++++ Recorded information ++++

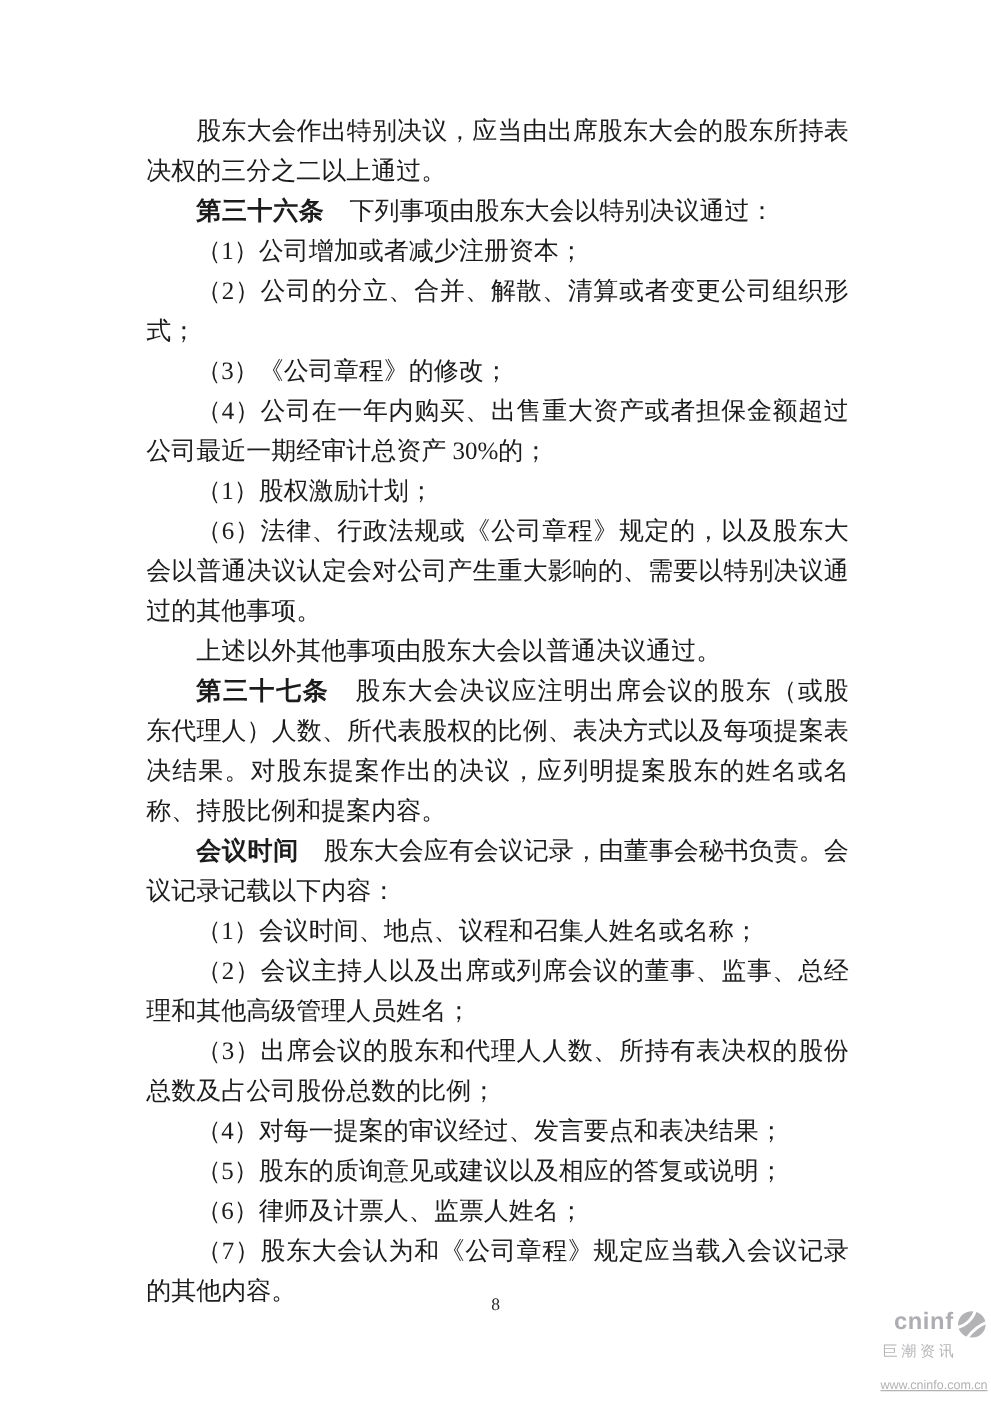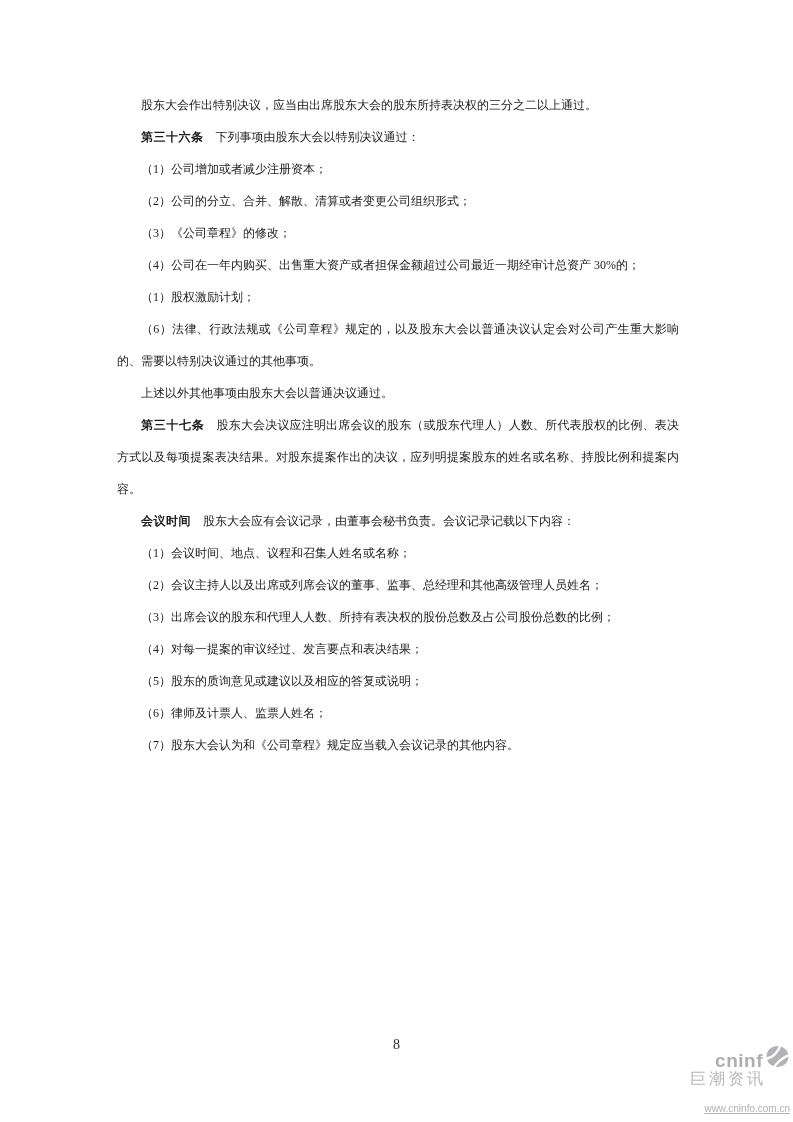--- a/index.html
+++ b/index.html
@@ -14,21 +14,21 @@
     background: #ffffff;
     overflow: hidden;
     font-family: "Liberation Serif", "DejaVu Serif", serif;
     color: #1c1c1c;
   }
   .doc-body {
     position: absolute;
     left: 117px;
     top: 89px;
     width: 562px;
-    font-size: 12px;
+    font-size: 20px;
     line-height: 32px;
     text-align: justify;
   }
   .para {
     margin: 0;
     text-indent: 2em;
     text-align: justify;
   }
   .article-number {
     font-weight: 700;
@@ -49,31 +49,31 @@
     bottom: 8px;
     display: flex;
     flex-direction: column;
     align-items: flex-end;
     color: #b1b1b4;
     font-family: "Liberation Sans", sans-serif;
     line-height: 1.1;
   }
   .brand-row {
     display: flex;
-    align-items: flex-end;
+    align-items: flex-start;
     gap: 2px;
   }
   .brand-text {
     font-size: 19px;
     font-weight: 700;
     letter-spacing: 0.5px;
     color: #aeaeb2;
   }
   .cn-name {
-    font-size: 16px;
+    font-size: 12px;
     letter-spacing: 3px;
     margin-right: 24px;
     margin-top: -1px;
     color: #b5b5b8;
     margin-left: 28px;
   }
   .site-url {
     font-size: 10px;
     margin-top: 15px;
     color: #b1b1b4;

++++

Problem details: Please give the material above again in full, with no pictures in your version.

Result of this exercise:
--- a/index.html
+++ b/index.html
@@ -14,21 +14,21 @@
     background: #ffffff;
     overflow: hidden;
     font-family: "Liberation Serif", "DejaVu Serif", serif;
     color: #1c1c1c;
   }
   .doc-body {
     position: absolute;
     left: 117px;
     top: 89px;
     width: 562px;
-    font-size: 12px;
+    font-size: 20px;
     line-height: 32px;
     text-align: justify;
   }
   .para {
     margin: 0;
     text-indent: 2em;
     text-align: justify;
   }
   .article-number {
     font-weight: 700;
@@ -49,31 +49,31 @@
     bottom: 8px;
     display: flex;
     flex-direction: column;
     align-items: flex-end;
     color: #b1b1b4;
     font-family: "Liberation Sans", sans-serif;
     line-height: 1.1;
   }
   .brand-row {
     display: flex;
-    align-items: flex-end;
+    align-items: flex-start;
     gap: 2px;
   }
   .brand-text {
     font-size: 19px;
     font-weight: 700;
     letter-spacing: 0.5px;
     color: #aeaeb2;
   }
   .cn-name {
-    font-size: 16px;
+    font-size: 12px;
     letter-spacing: 3px;
     margin-right: 24px;
     margin-top: -1px;
     color: #b5b5b8;
     margin-left: 28px;
   }
   .site-url {
     font-size: 10px;
     margin-top: 15px;
     color: #b1b1b4;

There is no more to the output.